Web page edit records
===============
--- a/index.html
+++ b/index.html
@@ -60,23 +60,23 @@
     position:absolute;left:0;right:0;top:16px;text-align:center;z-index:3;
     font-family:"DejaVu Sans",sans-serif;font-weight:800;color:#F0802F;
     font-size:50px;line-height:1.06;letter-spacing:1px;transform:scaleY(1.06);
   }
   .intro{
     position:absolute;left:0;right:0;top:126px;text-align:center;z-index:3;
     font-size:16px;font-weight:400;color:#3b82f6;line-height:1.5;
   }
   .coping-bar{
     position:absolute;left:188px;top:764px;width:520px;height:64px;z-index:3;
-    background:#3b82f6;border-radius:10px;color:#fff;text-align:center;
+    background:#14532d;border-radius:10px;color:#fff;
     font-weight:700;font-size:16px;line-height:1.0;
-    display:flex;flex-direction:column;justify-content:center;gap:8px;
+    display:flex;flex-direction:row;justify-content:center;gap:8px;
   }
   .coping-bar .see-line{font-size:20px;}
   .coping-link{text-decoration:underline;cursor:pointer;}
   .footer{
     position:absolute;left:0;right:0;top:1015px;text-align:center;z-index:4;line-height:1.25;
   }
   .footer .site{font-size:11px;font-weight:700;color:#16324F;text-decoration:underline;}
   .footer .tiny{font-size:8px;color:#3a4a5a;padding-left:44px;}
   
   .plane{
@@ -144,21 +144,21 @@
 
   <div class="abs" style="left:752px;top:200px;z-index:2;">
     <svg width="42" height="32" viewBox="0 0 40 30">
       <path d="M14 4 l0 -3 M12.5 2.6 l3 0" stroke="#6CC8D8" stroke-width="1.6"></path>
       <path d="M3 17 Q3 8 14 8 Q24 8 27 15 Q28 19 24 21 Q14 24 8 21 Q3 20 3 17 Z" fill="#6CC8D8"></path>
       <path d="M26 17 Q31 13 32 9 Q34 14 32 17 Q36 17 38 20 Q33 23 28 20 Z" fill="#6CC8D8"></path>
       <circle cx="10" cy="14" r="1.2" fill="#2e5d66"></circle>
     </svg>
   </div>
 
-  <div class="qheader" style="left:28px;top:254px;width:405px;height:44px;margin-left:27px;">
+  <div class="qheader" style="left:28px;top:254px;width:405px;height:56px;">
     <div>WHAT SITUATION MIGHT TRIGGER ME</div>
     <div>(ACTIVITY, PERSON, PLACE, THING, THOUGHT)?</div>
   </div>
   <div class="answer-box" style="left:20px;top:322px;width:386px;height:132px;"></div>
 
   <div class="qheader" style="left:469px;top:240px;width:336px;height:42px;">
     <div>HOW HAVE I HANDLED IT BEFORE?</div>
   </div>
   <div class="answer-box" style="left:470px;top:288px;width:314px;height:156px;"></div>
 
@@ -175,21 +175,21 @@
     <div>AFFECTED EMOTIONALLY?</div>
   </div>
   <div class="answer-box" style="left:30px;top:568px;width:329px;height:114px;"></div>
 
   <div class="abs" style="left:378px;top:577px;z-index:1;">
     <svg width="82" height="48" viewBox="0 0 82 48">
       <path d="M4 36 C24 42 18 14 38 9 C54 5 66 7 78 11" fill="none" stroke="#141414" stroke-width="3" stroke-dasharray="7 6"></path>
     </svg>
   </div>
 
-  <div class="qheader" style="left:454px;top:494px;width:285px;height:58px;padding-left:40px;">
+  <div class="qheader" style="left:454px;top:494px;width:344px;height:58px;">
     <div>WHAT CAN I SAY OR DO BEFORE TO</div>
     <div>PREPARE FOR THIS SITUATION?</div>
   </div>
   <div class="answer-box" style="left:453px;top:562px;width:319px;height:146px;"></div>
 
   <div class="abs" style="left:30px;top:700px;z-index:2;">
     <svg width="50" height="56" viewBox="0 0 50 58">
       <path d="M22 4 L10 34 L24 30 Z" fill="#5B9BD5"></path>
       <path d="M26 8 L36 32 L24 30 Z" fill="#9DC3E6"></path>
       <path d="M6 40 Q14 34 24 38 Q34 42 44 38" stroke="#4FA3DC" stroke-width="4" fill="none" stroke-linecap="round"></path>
===============
### Activity
Your output should consist solely of the lines from the beginning of the entries through the line containing "font-weight:700;font-size:16px;line-height:1.0;", reproduced exactly.

### Solution
--- a/index.html
+++ b/index.html
@@ -60,23 +60,23 @@
     position:absolute;left:0;right:0;top:16px;text-align:center;z-index:3;
     font-family:"DejaVu Sans",sans-serif;font-weight:800;color:#F0802F;
     font-size:50px;line-height:1.06;letter-spacing:1px;transform:scaleY(1.06);
   }
   .intro{
     position:absolute;left:0;right:0;top:126px;text-align:center;z-index:3;
     font-size:16px;font-weight:400;color:#3b82f6;line-height:1.5;
   }
   .coping-bar{
     position:absolute;left:188px;top:764px;width:520px;height:64px;z-index:3;
-    background:#3b82f6;border-radius:10px;color:#fff;text-align:center;
+    background:#14532d;border-radius:10px;color:#fff;
     font-weight:700;font-size:16px;line-height:1.0;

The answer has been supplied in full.